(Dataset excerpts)
++++++++++++++++++++

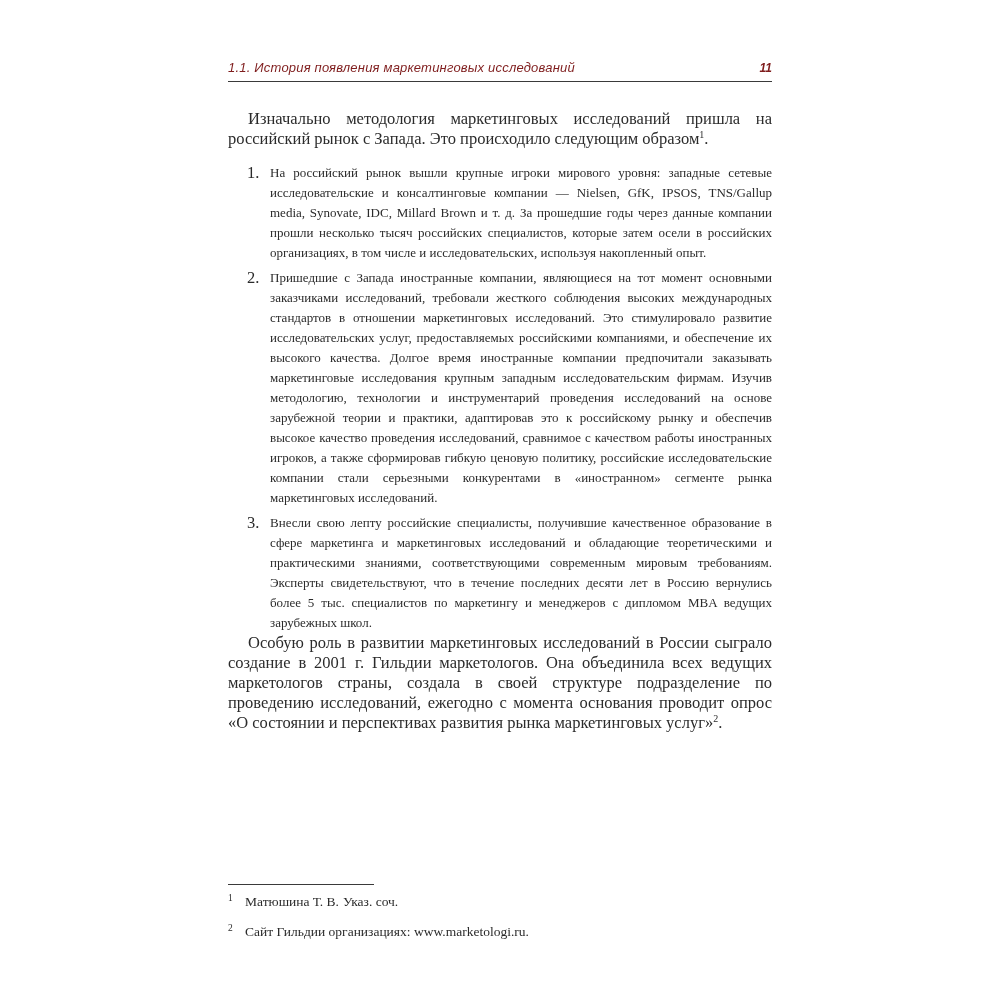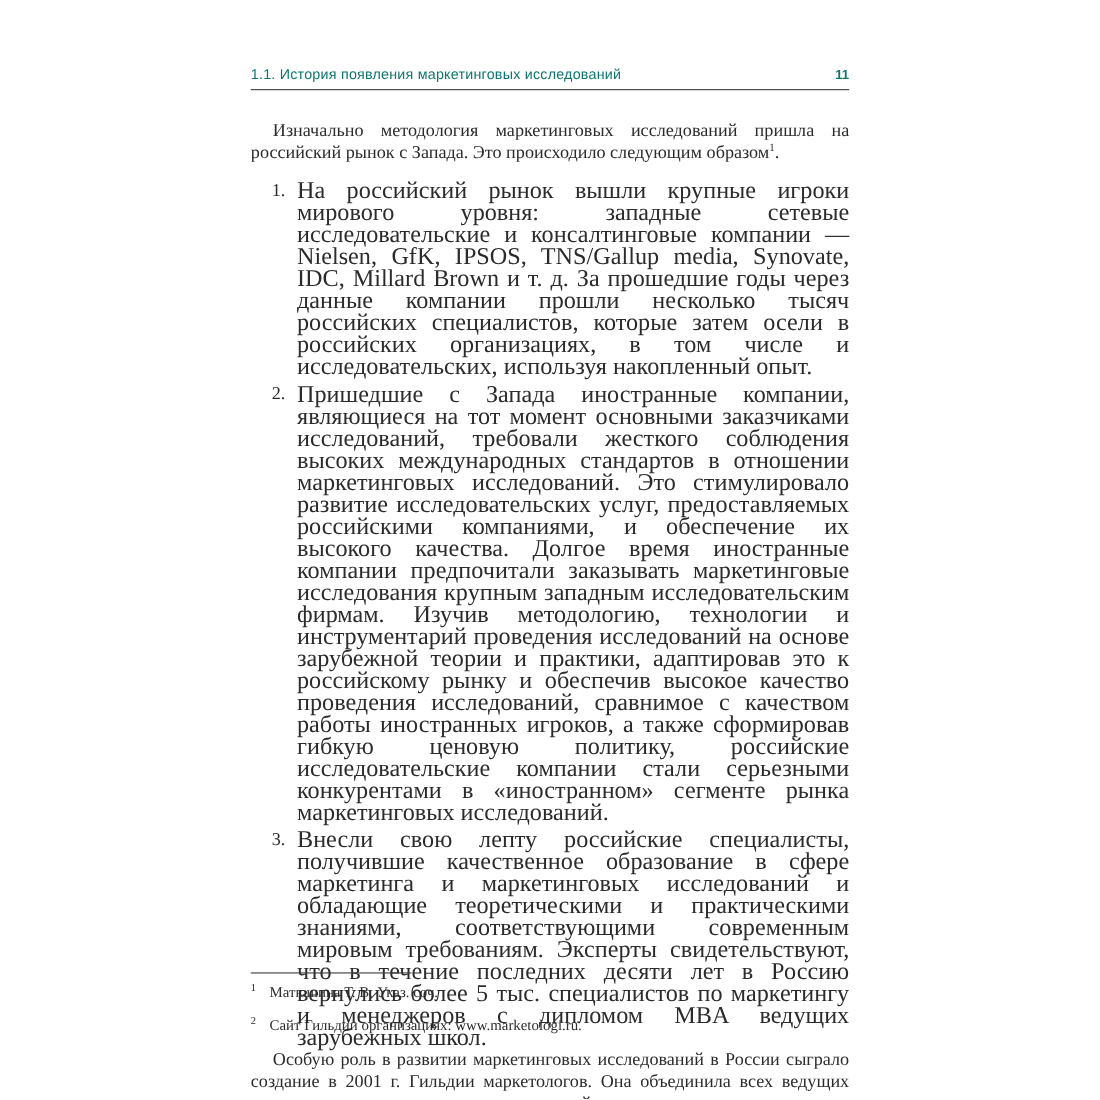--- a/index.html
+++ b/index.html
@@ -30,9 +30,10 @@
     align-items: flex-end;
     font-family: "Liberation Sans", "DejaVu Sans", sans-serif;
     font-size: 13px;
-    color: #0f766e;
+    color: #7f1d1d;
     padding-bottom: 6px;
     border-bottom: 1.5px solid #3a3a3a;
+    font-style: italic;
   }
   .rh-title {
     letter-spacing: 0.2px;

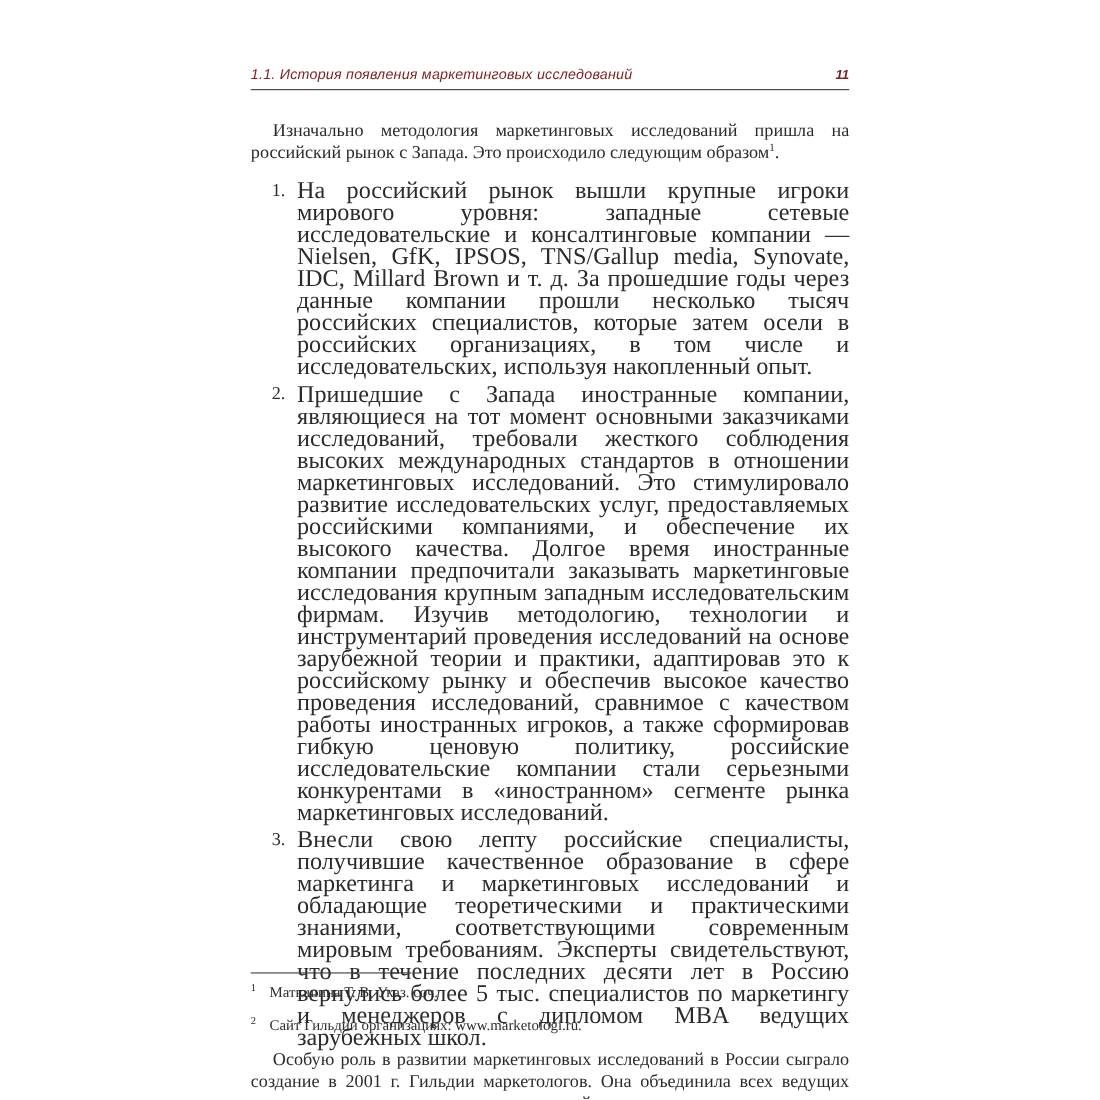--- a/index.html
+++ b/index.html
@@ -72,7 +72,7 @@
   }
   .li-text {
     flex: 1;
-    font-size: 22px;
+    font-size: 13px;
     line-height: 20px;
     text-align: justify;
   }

++++++++++++++++++++

### Directions
An exact copy of every entry, pictures left out, is what to write here.

### Task response
--- a/index.html
+++ b/index.html
@@ -30,9 +30,10 @@
     align-items: flex-end;
     font-family: "Liberation Sans", "DejaVu Sans", sans-serif;
     font-size: 13px;
-    color: #0f766e;
+    color: #7f1d1d;
     padding-bottom: 6px;
     border-bottom: 1.5px solid #3a3a3a;
+    font-style: italic;
   }
   .rh-title {
     letter-spacing: 0.2px;

--- a/index.html
+++ b/index.html
@@ -72,7 +72,7 @@
   }
   .li-text {
     flex: 1;
-    font-size: 22px;
+    font-size: 13px;
     line-height: 20px;
     text-align: justify;
   }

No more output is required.